Records show that they did not board their return flight, their rental car has not been located and both of their phones have been shut off with all calls going to voicemail. Their car was not moved from its spot at Liberty National Airport. CNN has reported that the Dominican Republic National Police are not providing any details regarding their investigation and the Dominican Republic’s Washington, DC Embassy in Washington, DC could not be reached for comment.
3. Ravenelle Was Worried About the Trip to the Airport
Cheryl Freeman, a tourist from Nova Scotia, befriended Ravenelle and Moore and has shared photos of the couple to help with the investgation. Speaking with CNN, she recalled that they parted ways at 9:30 p.m. on March 26 so Moore and Ravenelle could catch a 2:00 a.m. flight from the Dominican Republic’s capital of Santo Domingo back to the U.S.
Freeman revealed that Ravenelle was anxious that she and Moore would be driving in the middle of the night and was worried about having enough gas in the rental car along with a solid GPS signal.
Ravenelle also shared with Freeman that she wanted to make sure her phone had enough charge for the three-hour trip. According to Freeman, Ravenelle had been calling the car rental company and was told by a representative not to roll down the windows at any time during the trip to protect against theft.
4. The Couples’ Families Initiated the Search
Ravenelle and Moore’s family became worried when the couple failed to return home as scheduled on March 27. They soon began contacting authorities in the U.S. and the Dominican Republic to report their loved ones as missing.
The family of Portia Ravenelle has since flown to the Dominican Republic to assist with the search while the Moore’s say they are waiting to hear more from authorities. “This is definitely not like my brother.
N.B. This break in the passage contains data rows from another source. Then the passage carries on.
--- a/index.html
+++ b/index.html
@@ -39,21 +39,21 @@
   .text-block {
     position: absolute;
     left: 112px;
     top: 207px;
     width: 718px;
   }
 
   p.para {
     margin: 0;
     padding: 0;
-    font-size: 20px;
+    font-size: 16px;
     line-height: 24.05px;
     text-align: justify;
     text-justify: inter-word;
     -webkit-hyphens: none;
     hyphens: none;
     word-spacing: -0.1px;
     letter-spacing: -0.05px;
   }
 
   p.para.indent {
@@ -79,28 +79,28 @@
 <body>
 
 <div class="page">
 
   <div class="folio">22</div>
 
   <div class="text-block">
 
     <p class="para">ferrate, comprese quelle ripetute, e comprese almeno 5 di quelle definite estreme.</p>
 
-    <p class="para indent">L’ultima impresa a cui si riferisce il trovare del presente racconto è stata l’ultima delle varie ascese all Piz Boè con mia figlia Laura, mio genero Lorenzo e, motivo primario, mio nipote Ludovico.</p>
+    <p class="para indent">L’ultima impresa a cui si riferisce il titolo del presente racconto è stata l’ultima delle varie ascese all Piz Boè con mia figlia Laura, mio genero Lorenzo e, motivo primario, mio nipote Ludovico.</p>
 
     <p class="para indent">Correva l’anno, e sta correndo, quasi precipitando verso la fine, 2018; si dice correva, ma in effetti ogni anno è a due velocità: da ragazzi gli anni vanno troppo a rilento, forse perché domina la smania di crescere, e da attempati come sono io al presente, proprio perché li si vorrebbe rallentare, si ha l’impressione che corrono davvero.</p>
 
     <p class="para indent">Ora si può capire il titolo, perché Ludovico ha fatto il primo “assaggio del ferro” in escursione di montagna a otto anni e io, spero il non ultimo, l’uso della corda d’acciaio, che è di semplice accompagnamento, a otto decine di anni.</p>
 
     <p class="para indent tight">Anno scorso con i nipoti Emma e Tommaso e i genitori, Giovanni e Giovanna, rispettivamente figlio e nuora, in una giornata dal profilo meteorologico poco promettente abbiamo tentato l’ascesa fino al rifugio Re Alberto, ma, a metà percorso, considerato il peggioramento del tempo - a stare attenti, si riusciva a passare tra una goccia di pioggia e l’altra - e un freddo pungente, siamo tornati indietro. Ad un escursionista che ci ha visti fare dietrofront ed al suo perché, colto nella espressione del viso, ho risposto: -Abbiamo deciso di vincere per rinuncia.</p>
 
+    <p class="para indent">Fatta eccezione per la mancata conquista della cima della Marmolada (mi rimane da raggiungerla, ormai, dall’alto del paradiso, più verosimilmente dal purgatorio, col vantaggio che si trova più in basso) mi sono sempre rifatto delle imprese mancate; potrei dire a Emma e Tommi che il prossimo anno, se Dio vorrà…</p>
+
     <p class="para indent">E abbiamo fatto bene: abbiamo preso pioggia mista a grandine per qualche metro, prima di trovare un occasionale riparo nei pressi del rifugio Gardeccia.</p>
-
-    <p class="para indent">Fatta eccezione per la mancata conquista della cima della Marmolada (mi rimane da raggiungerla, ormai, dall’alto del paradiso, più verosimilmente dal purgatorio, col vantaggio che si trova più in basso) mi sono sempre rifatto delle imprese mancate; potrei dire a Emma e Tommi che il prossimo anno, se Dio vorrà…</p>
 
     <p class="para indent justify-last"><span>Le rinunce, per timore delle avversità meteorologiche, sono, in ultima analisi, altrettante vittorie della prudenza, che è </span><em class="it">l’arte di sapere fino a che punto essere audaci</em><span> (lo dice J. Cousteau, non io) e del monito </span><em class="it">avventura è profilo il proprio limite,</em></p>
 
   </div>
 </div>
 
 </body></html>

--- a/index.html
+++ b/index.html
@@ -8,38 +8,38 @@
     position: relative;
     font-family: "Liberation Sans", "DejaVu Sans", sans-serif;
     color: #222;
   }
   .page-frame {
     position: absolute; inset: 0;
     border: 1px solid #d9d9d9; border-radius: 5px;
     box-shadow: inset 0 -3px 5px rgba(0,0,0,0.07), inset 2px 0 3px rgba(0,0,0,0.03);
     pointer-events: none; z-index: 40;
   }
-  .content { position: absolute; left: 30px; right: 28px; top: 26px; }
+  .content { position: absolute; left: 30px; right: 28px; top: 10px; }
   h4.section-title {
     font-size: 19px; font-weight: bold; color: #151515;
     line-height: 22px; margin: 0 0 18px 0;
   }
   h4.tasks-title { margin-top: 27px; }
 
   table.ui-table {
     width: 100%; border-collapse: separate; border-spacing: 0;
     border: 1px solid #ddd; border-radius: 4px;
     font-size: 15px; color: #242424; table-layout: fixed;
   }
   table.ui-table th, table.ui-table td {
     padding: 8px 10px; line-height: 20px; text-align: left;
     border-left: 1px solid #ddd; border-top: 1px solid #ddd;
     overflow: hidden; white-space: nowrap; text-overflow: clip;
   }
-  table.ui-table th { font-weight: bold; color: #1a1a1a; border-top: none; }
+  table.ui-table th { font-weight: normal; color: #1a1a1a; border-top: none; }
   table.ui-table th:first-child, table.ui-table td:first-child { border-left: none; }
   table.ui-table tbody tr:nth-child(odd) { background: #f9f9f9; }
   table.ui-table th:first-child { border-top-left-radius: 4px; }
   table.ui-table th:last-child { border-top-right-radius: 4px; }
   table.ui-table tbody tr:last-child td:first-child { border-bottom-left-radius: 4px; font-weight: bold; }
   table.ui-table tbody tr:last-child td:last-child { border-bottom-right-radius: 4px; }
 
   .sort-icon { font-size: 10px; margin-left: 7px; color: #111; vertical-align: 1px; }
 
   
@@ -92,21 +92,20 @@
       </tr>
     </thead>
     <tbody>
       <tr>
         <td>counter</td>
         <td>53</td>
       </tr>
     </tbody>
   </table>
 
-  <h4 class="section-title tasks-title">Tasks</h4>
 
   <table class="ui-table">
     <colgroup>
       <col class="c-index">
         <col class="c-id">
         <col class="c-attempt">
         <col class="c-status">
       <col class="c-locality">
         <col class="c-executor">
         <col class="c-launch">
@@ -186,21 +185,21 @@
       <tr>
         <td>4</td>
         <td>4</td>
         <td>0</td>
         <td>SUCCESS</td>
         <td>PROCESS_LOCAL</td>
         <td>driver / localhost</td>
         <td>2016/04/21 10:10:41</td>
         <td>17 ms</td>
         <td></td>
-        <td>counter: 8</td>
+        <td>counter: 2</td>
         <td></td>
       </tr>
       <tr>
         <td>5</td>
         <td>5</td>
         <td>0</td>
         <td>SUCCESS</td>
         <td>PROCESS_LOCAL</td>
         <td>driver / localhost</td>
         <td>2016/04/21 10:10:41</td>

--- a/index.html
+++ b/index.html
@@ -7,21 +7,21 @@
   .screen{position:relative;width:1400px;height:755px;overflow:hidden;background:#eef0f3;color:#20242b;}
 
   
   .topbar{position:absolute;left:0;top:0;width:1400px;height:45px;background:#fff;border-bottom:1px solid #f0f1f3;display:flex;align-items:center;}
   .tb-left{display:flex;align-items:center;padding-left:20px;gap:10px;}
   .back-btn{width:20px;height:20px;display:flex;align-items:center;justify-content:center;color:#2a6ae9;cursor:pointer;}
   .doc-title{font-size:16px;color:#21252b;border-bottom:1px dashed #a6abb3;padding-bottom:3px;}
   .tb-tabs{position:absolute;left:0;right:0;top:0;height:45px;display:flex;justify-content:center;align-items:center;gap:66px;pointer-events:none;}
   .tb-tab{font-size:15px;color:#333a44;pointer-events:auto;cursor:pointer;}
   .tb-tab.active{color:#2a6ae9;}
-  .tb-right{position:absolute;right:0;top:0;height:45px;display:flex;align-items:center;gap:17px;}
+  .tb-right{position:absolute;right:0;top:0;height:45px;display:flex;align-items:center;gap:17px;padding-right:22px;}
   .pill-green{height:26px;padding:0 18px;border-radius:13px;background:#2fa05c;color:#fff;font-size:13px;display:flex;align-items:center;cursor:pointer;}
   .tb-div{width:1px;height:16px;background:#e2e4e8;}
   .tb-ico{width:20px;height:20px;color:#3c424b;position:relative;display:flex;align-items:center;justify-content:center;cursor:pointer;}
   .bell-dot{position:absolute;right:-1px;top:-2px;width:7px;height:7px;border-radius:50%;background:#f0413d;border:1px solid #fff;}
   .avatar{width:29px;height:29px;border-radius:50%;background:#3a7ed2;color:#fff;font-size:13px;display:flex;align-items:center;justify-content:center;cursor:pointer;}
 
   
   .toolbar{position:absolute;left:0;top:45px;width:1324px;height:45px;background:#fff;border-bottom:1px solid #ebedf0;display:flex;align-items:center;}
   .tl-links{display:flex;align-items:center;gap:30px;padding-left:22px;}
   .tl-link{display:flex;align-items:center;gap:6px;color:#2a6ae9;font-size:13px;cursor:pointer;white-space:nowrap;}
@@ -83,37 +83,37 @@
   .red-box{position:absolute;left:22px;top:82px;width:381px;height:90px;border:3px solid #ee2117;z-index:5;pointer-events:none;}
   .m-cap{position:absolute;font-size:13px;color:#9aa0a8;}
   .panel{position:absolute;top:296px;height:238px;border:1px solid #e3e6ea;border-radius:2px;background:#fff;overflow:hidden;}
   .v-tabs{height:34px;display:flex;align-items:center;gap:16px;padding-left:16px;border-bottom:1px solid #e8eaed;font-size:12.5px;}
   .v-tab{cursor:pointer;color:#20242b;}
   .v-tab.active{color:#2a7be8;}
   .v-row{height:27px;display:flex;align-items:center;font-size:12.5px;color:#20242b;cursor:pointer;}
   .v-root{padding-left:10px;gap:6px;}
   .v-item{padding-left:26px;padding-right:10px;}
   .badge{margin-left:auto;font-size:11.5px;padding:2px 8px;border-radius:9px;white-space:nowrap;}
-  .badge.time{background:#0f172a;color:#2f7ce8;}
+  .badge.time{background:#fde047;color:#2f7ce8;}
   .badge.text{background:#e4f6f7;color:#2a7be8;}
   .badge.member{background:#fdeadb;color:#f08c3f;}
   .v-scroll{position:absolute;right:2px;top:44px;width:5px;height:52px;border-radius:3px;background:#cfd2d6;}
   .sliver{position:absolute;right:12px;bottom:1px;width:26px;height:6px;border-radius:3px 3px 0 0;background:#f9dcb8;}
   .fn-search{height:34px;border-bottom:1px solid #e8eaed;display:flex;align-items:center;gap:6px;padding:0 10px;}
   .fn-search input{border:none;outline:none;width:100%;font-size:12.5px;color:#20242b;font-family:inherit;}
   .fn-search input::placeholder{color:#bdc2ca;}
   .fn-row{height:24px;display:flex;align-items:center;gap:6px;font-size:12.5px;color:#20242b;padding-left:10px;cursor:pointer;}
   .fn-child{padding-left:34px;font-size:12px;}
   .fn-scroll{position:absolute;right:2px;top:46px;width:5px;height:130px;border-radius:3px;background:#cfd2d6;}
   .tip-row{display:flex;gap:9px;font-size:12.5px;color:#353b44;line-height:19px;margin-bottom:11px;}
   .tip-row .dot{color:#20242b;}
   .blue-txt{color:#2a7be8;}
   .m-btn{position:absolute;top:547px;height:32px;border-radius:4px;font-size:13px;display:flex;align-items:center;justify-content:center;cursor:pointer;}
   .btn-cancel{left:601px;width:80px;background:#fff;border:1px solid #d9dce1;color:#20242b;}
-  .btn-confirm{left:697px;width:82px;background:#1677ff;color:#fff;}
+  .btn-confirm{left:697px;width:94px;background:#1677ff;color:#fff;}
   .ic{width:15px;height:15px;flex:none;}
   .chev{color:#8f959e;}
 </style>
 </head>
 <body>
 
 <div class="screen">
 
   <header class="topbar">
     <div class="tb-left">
He’s not just going to run off on a hiatus and not tell his family,” his sister Lashay Turner told reporter Wale Aliyu of NBC 4 New York.
5. The State Department Issued a Safety Advisory About the Dominican Republic in February
On February 12, the State Department put a notice on their website warning tourists to use “increased caution in the Dominican Republic due to crime,” and says that “significant crime exists throughout the Dominican Republic.”
Their website advises tourists to hand over any possessions during a robbery, not to carry or wear expensive items, be wary of strangers and to travel with other people.
The Overseas Security Advisory Council (OSAC), which advises diplomatic personnel stationed overseas, says that “crime continues to be the number one safety concern,” for both Dominicans and diplomatic staff.
The OSAC’s site says that drive-by robberies are common. “Crime is generally not violent if the victim cooperates; however, an assailant will not hesitate to use violence if the victim resists,” it says, adding “The wide availability of weapons, the use of drugs, and the weak criminal justice system all contribute to the high level of criminality in the country.”
In addition to a high crime rate, the Dominican Republic has also been listed as a dangerous destination for driving. According to the 2015 Global Status report on Road Safety issued by the World Health Organization (WHO), the Dominican Republic has the 12th-most dangerous roads in the world.
The World Economic Forum ranks the Dominican Republic as #106 out of 107 countries for safety.